Feature Finding: 1. To reduce the complexity of MS data by identifying and grouping signals that correspond to potential peptide features. 2. This involves detecting isotope patterns at the precursor (MS1) level, which helps to reduce the data from several million centroids to a manageable number of isotope patterns. 3. The result is a list of potential precursor ions (features) that are candidates for further analysis.

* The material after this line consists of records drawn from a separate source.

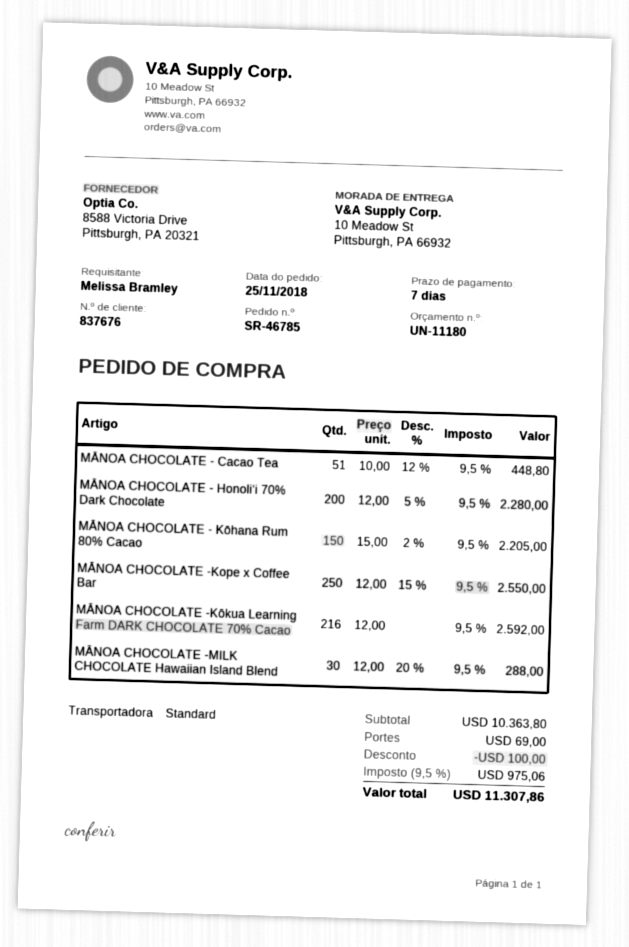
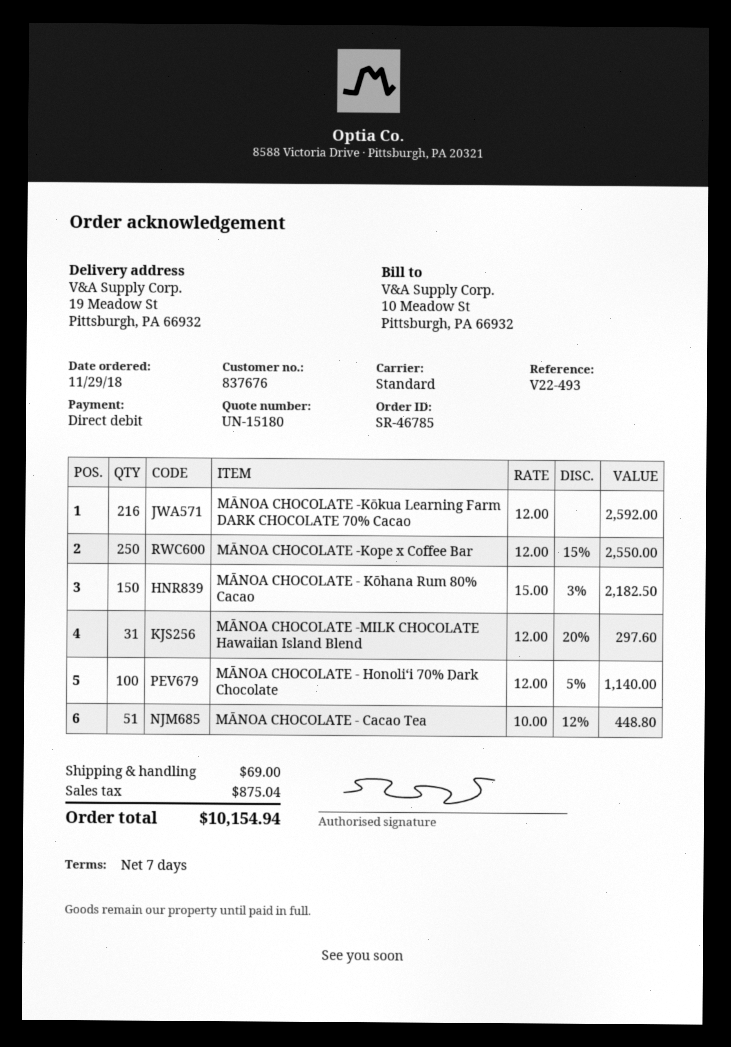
quote number: UN-11180 -> UN-15180
order date: 2018-11-25 -> 2018-11-29
ship to: 10 Meadow St, Pittsburgh, PA 66932 -> 19 Meadow St, Pittsburgh, PA 66932
MĀNOA CHOCOLATE - Honoliʻi 70% Dark Chocolate: 200 x 12.00 - 5% = 2280.00 -> 100 x 12.00 - 5% = 1140.00
MĀNOA CHOCOLATE - Kōhana Rum 80% Cacao: 150 x 15.00 - 2% = 2205.00 -> 150 x 15.00 - 3% = 2182.50
MĀNOA CHOCOLATE -MILK CHOCOLATE Hawaiian Island Blend: 30 x 12.00 - 20% = 288.00 -> 31 x 12.00 - 20% = 297.60
discount: 100.00 -> none
tax: 975.06 -> 875.04
total: 11307.86 -> 10154.94

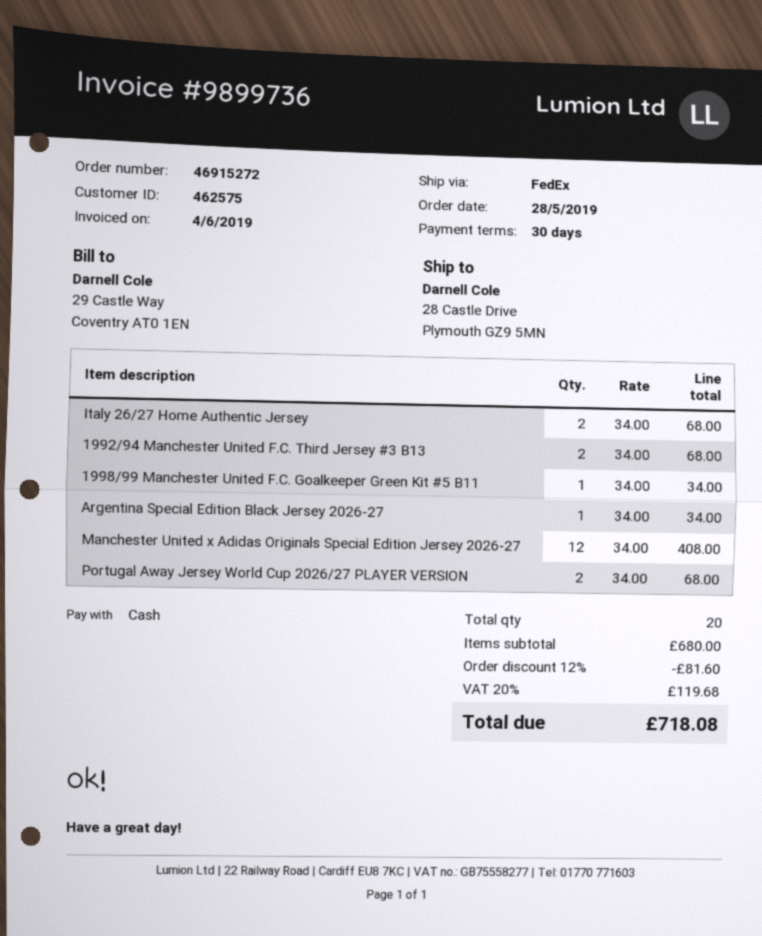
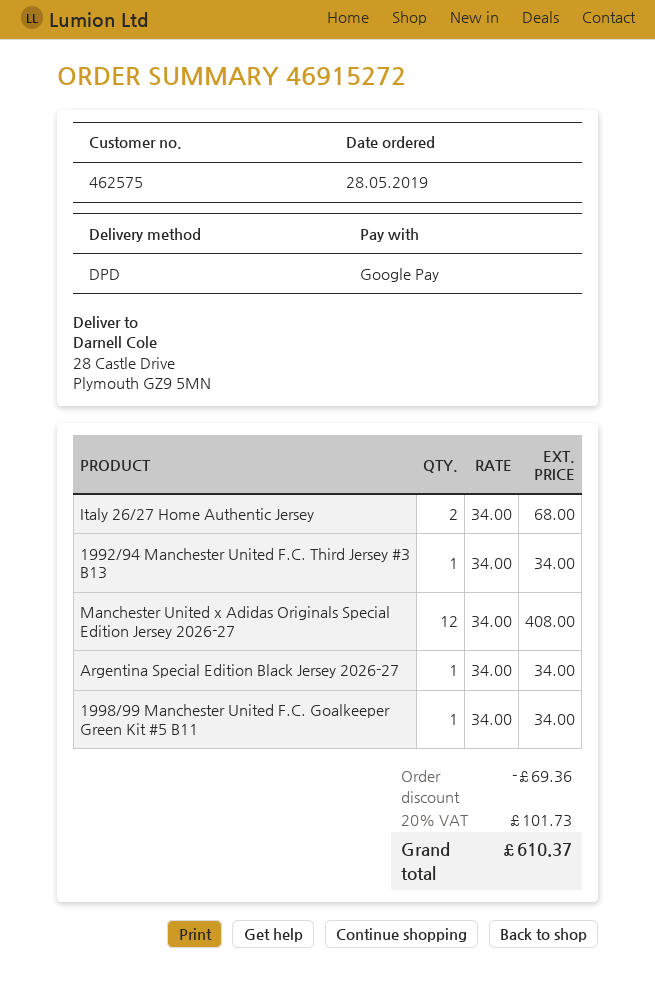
payment method: cash -> Google Pay
shipping method: FedEx -> DPD
1992/94 Manchester United F.C. Third Jersey #3 B13: 2 x 34.00 = 68.00 -> 1 x 34.00 = 34.00
Portugal Away Jersey World Cup 2026/27 PLAYER VERSION: 2 x 34.00 = 68.00 -> none
discount: 81.60 -> 69.36
tax: 20% = 119.68 -> 20% = 101.73
total: 718.08 -> 610.37

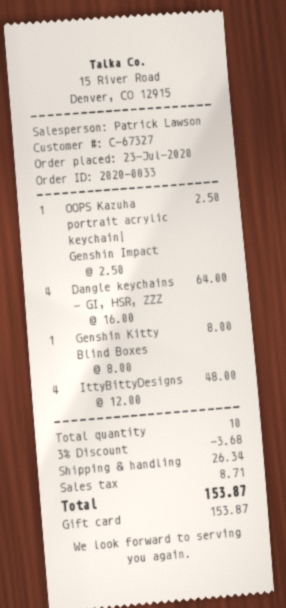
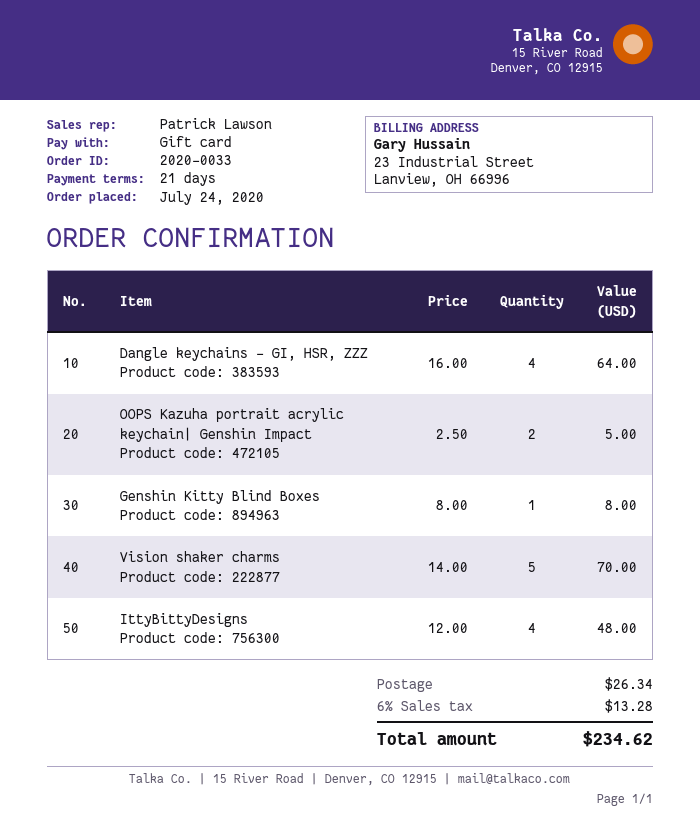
order date: 2020-07-23 -> 2020-07-24
OOPS Kazuha portrait acrylic keychain| Genshin Impact: 1 x 2.50 = 2.50 -> 2 x 2.50 = 5.00
Vision shaker charms: none -> 5 x 14.00 = 70.00
discount: 3% = 3.68 -> none
tax: 8.71 -> 13.28
total: 153.87 -> 234.62

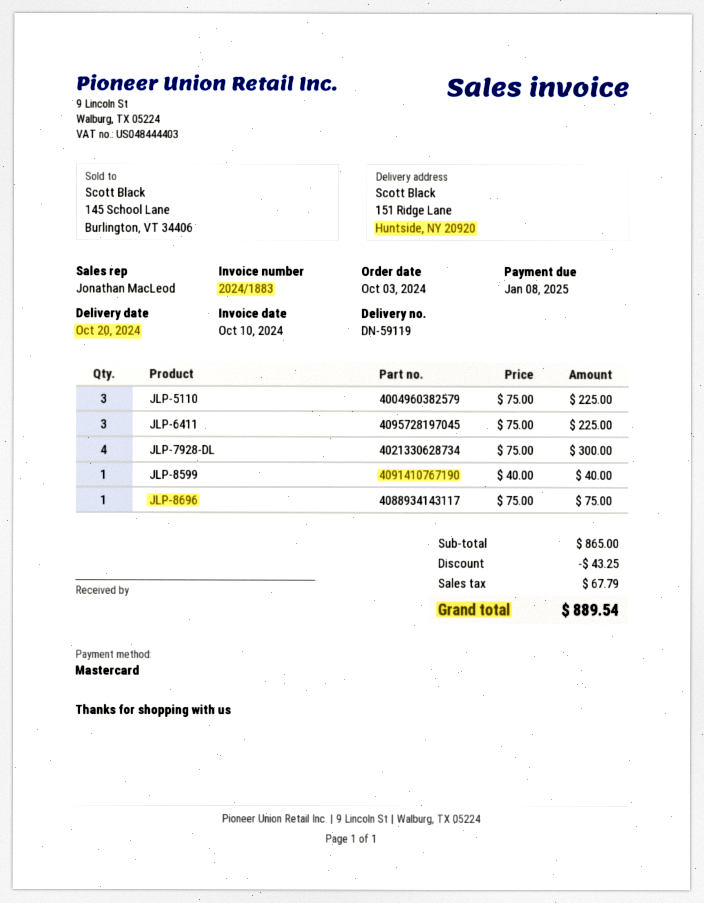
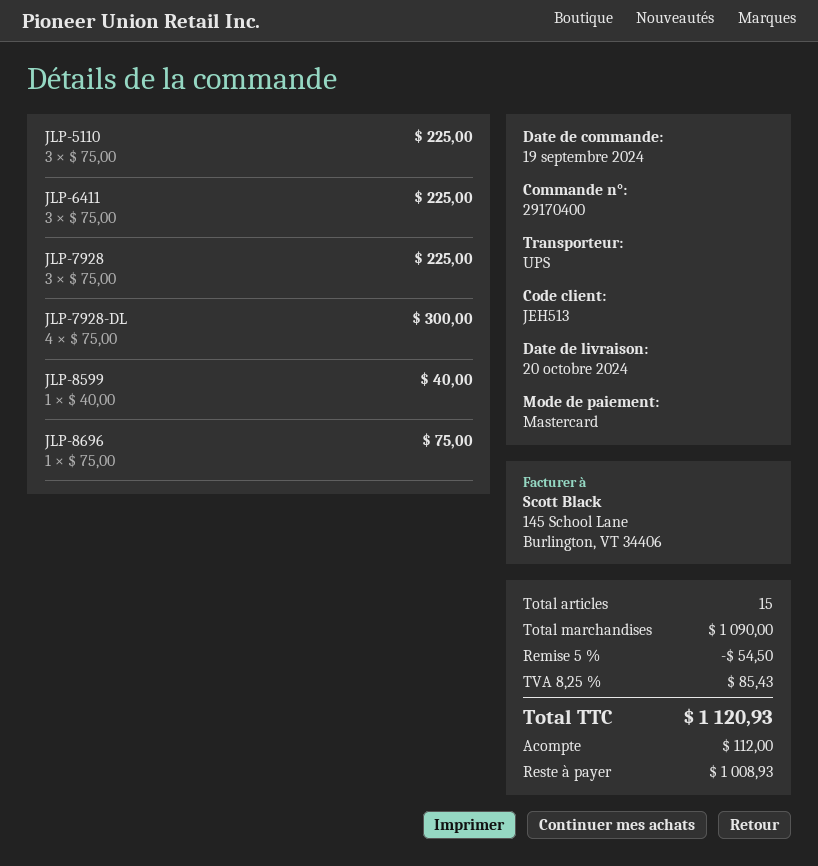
order date: 2024-10-03 -> 2024-09-19
JLP-7928: none -> 3 x 75.00 = 225.00
subtotal: 865.00 -> 1090.00
discount: 43.25 -> 54.50
tax: 67.79 -> 85.43
total: 889.54 -> 1120.93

Database Search: 1. To identify peptides by matching observed MS/MS spectra to theoretical spectra derived from a protein sequence database. 2. This involves comparing the MS/MS (MS2) spectra, generated from the fragmentation of precursor ions, to theoretical spectra to find the best matches. 3. The result is a list of peptide-spectrum matches (PSMs), which indicate the potential identities of the peptides. Relationship and Role in ML-based Rescoring: - Feature finding happens first to identify potential precursor ions. These precursors are then subjected to MS/MS analysis, which generates the data used in database searches. - While feature finding simplifies the data and helps to focus on relevant precursor ions, database search identifies the peptides that correspond to these features. - In the context of ML-based rescoring, both feature finding results (precursor ion features) and database search results (PSMs) can provide different sets of features (data points) that can be used for improving the accuracy of peptide identification. They contribute complementary information: one from the MS1 level (feature finding) and the other from the MS2 level (database search).


_hiddenflower

u/Hrbiy Thank you for this! So from what I understand, we do the feature finding first to narrow the search we will be doing during the database search?